F. Receive Command Struct

In order to gather information about the receive command

structure, a similar approach was used to the transmit

command structure. The RX ADV command includes a

16-bit head with 11 bits belonging to the length ﬁeld.

The rfc CMD PROP RX ADV t structure is stored in

the receive packet buffer, which is pointed to by the

pQueue. This is located in memory at the location 2003be8.

Figure 1: Location of the receive command struct in memory

G. Packet Contents

Previous research for this team found that the packets were

not encrypted and/or whitened. Using the TI SDK, information

about the physical structure of the packets was uncovered.

Figure 2: Standard Packet Format

Figure 3: Advanced Packet Format

This ﬁgure above highlights the differences between the

CMD PROP RX, which is used to receive a packet or packets,

and the CMD PROP RX ADV, which is used to receive

packet or packets with advanced modes. As shown in Figure

2 and 3, the preamble and sync word can hold the same

number of bits. However, the next ﬁeld is different between

the packets. The advanced packet format for receive has the

capability to receive packets with a length byte that is greater

than 8 bits. Additionally, the length information does not have

to be at the beginning of the header.

H. RF Data Queue

In order to maintain packets transferred over the air, the

CC1310 utilizes a data queue. Data queues are responsible for

transferring a packet from the RF core to the main CPU, and

the other way. The data queue has a pointer that is labeled

as pQueue, which is a pointer to the current entry in the data

queue that is being processed. Additionally it is a pointer to

the last entry that was added to the data queue.[2] Data is

placed in the RX buffer when a packet is being received. [2]

If the pQueue is NULL, this means the packet is never stored.

Figure 11: Receive Buffer Entry Element

A general structure of a data queue entry is as follows shown

in the ﬁgure above. The RX ADV structure has was found to

have a 16 bit header, where 11 of the bits belong to the length

ﬁeld. The rest of the bits in the header are padded, as they are

unused. N bytes (n - variable length) is the payload, 1 byte is

the RSSI, and 1 byte is the timestamp.

Figure : Code referencing Curr Data Entry

The current data entry is the pointer to the pQueue, which

points to 0x2000a54, which is 0x20003be8 when it is deref-

erenced.
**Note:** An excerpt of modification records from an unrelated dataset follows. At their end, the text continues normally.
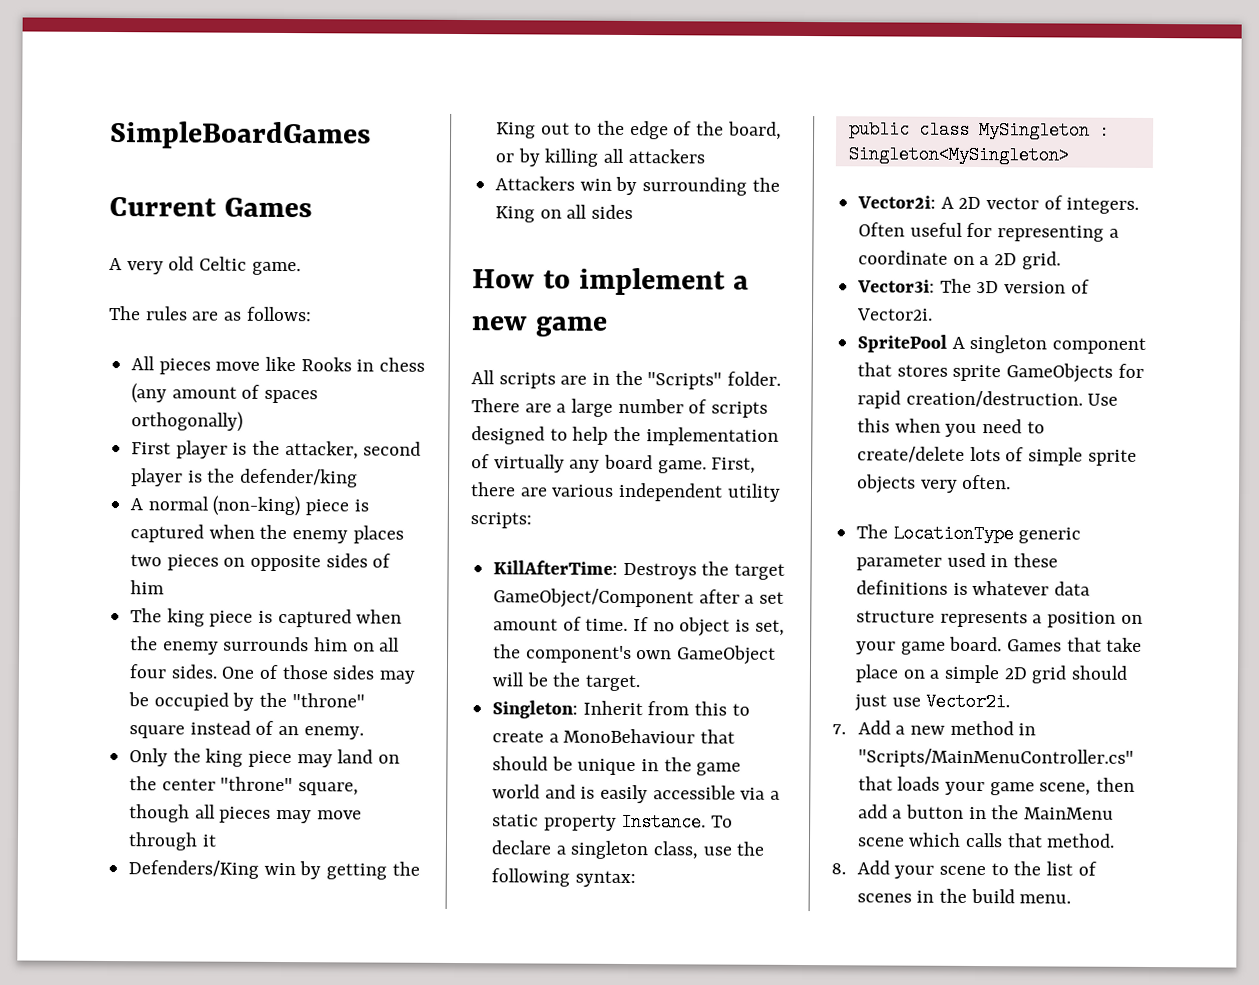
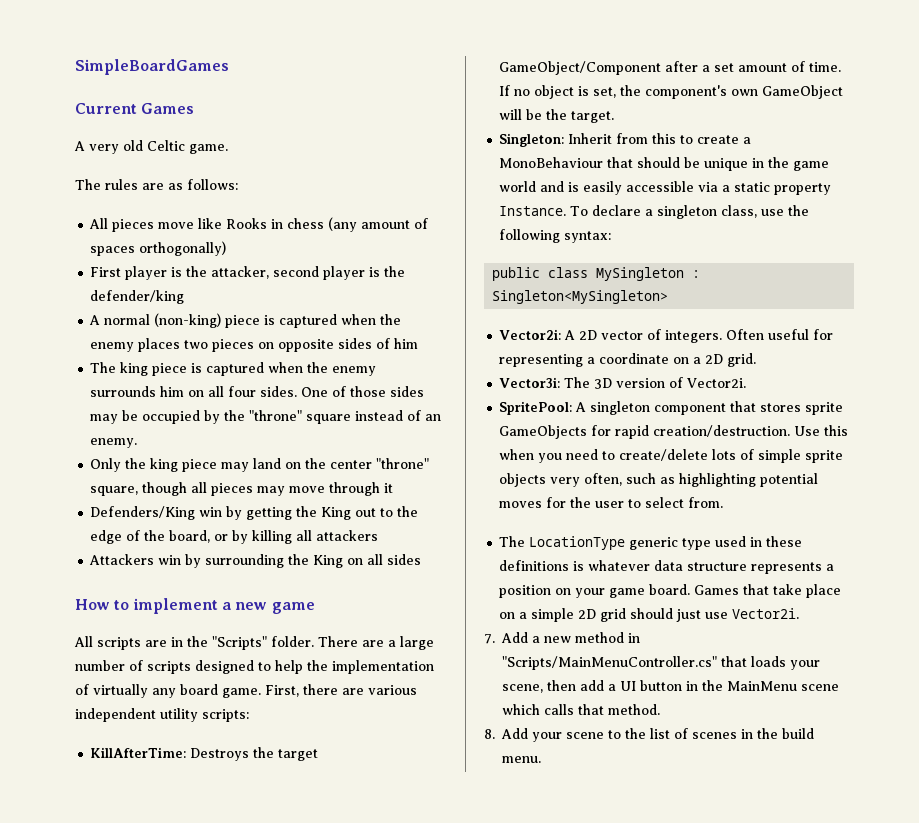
- SpritePool A singleton component that stores sprite GameObjects for rapid creation/destruction.
+ SpritePool: A singleton component that stores sprite GameObjects for rapid creation/destruction.
- Use this when you need to create/delete lots of simple sprite objects very often.
+ Use this when you need to create/delete lots of simple sprite objects very often, such as highlighting potential moves for the user to select from.
- The LocationType generic parameter used in these definitions is whatever data structure represents a position on your game board.
+ The LocationType generic type used in these definitions is whatever data structure represents a position on your game board.
- 7. Add a new method in "Scripts/MainMenuController.cs" that loads your game scene, then add a button in the MainMenu scene which calls that method.
+ 7. Add a new method in "Scripts/MainMenuController.cs" that loads your scene, then add a UI button in the MainMenu scene which calls that method.

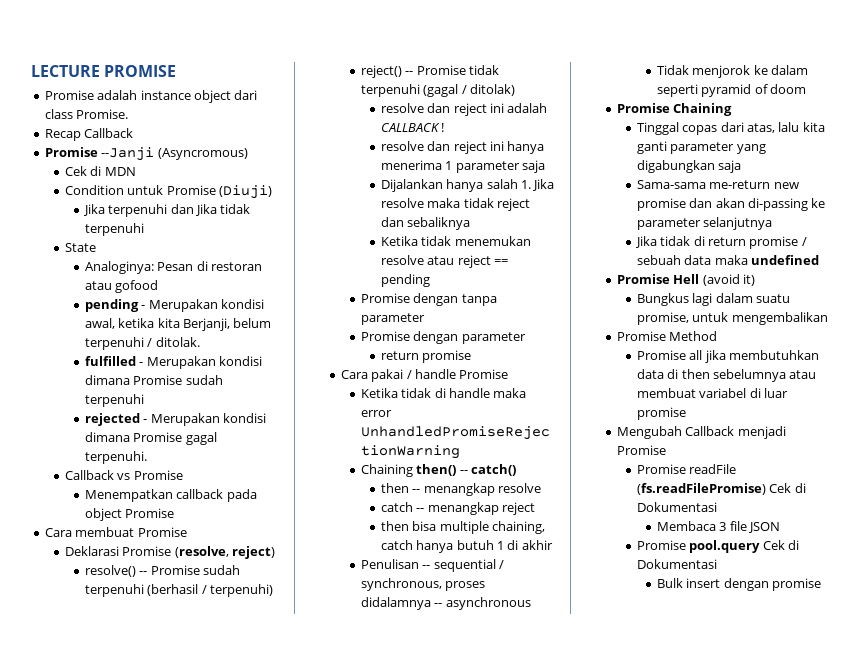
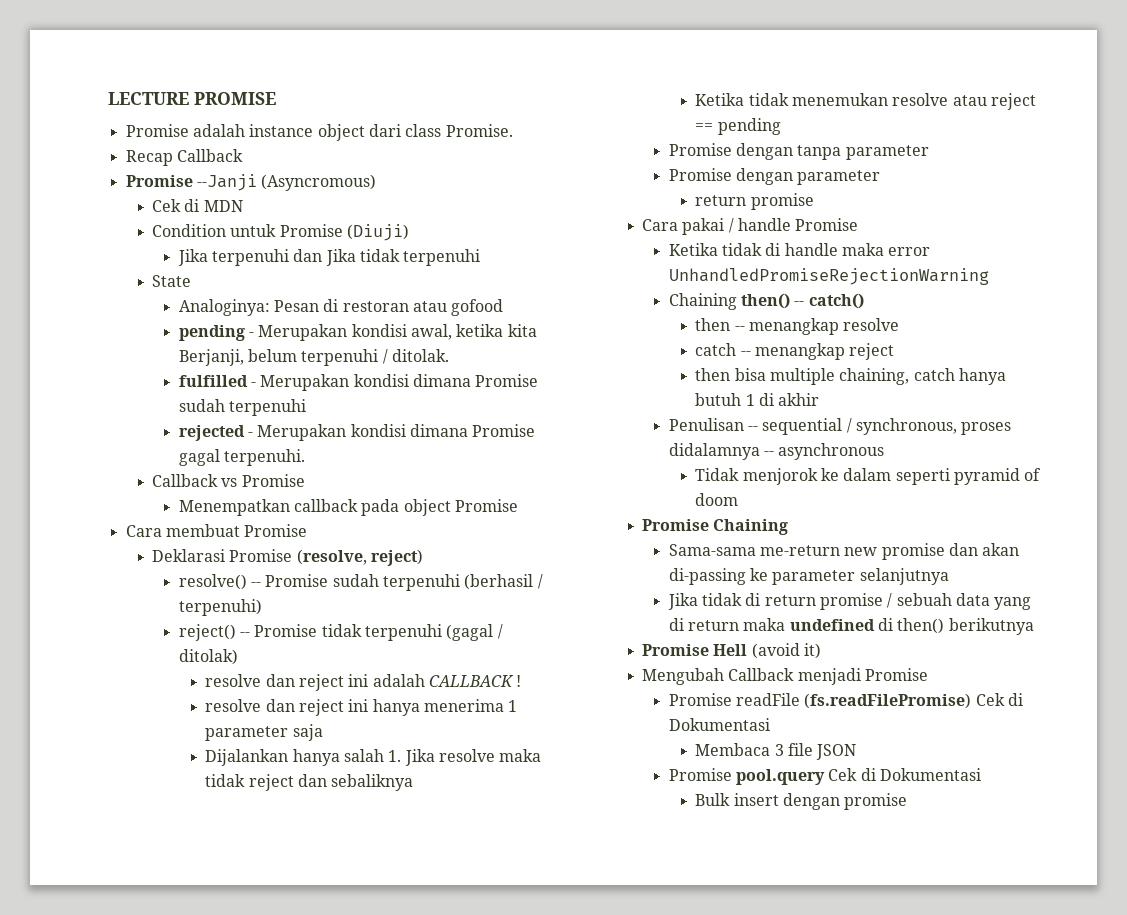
- Tinggal copas dari atas, lalu kita ganti parameter yang digabungkan saja
- Jika tidak di return promise / sebuah data maka undefined
+ Jika tidak di return promise / sebuah data yang di return maka undefined di then() berikutnya
- Bungkus lagi dalam suatu promise, untuk mengembalikan
- Promise Method
- Promise all jika membutuhkan data di then sebelumnya atau membuat variabel di luar promise

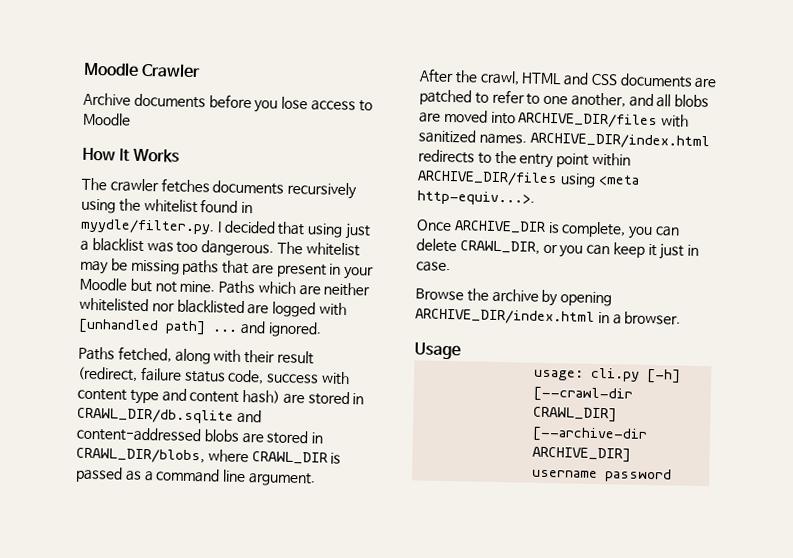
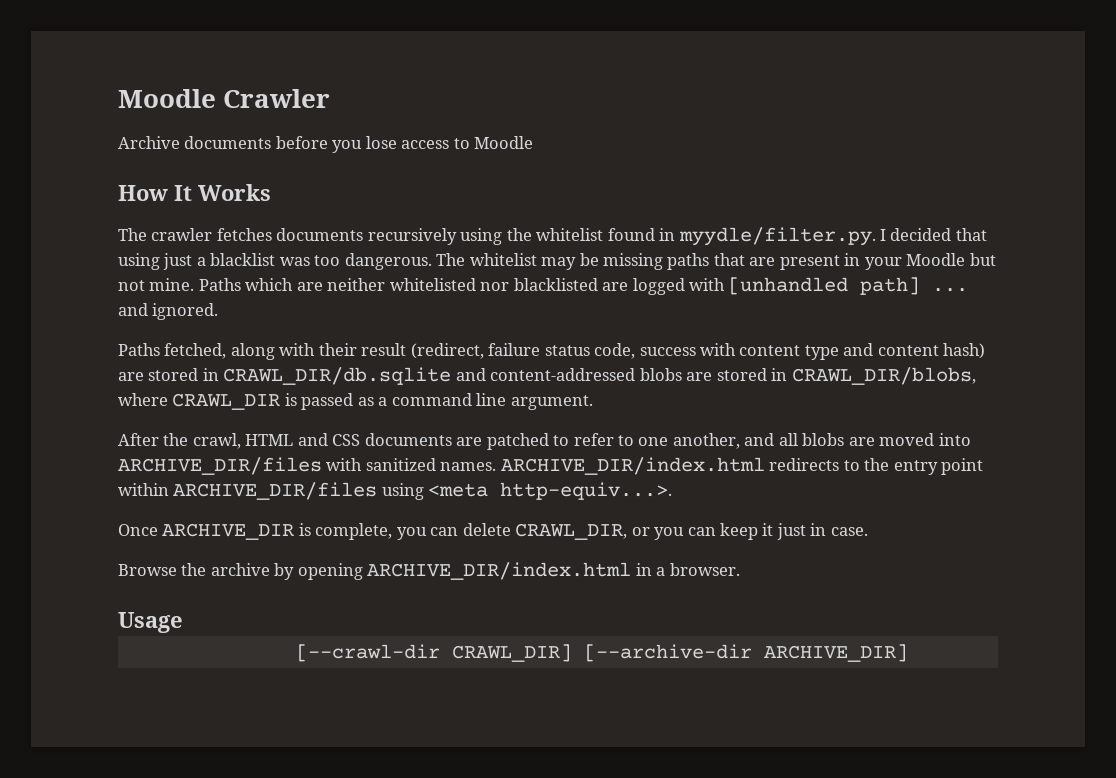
- usage: cli.py [-h] [--crawl-dir CRAWL_DIR] [--archive-dir ARCHIVE_DIR] username password
+ [--crawl-dir CRAWL_DIR] [--archive-dir ARCHIVE_DIR]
The current data entry is then used to ﬁnd the ﬁrst

and second bytes of the buffer.

Figure 10: Packet First Byte and Packet Second Byte

values

In the code above, the current data entry was added by 9, and

then dereferenced with gave 0x20003bef1, so this is where

the whitening is located, which is the packet second byte. The

packet ﬁrst byte is the current data entry added with 8, which

is at 0x20003bf0. This is the packet length of the entry.

V. CONCLUSIONS

The team was focused on continuing to understand the RF

command structures, transmit and receive. We used Ghidra to

reverse engineer the Wyze Camera’s binary ﬁles by examining

assembly and disassembled pseudo C code that we deciphered

using the CC13x0, CC26x0 SimpleLink™ Wireless MCU

Texas Instruments Manual. We referenced the 0.0.0.33bin ﬁle

to make comments on code. We tried to understand how

the Wyze Camera was transmitting and receiving RF signals.

The goal moving forward is to get application data from the

payload to aid in making a spoofer/message encoder, and

eventually create a fuzzing test bed. We also want to continue

reverse engineering the sensor’s ﬁrmware to determine the RF

parameters that we need. We need to reverse engineer the IP

camera main program binary to ﬁnd how wireless data is used

by the program and to search for vulnerabilities and determine

the application data of packets.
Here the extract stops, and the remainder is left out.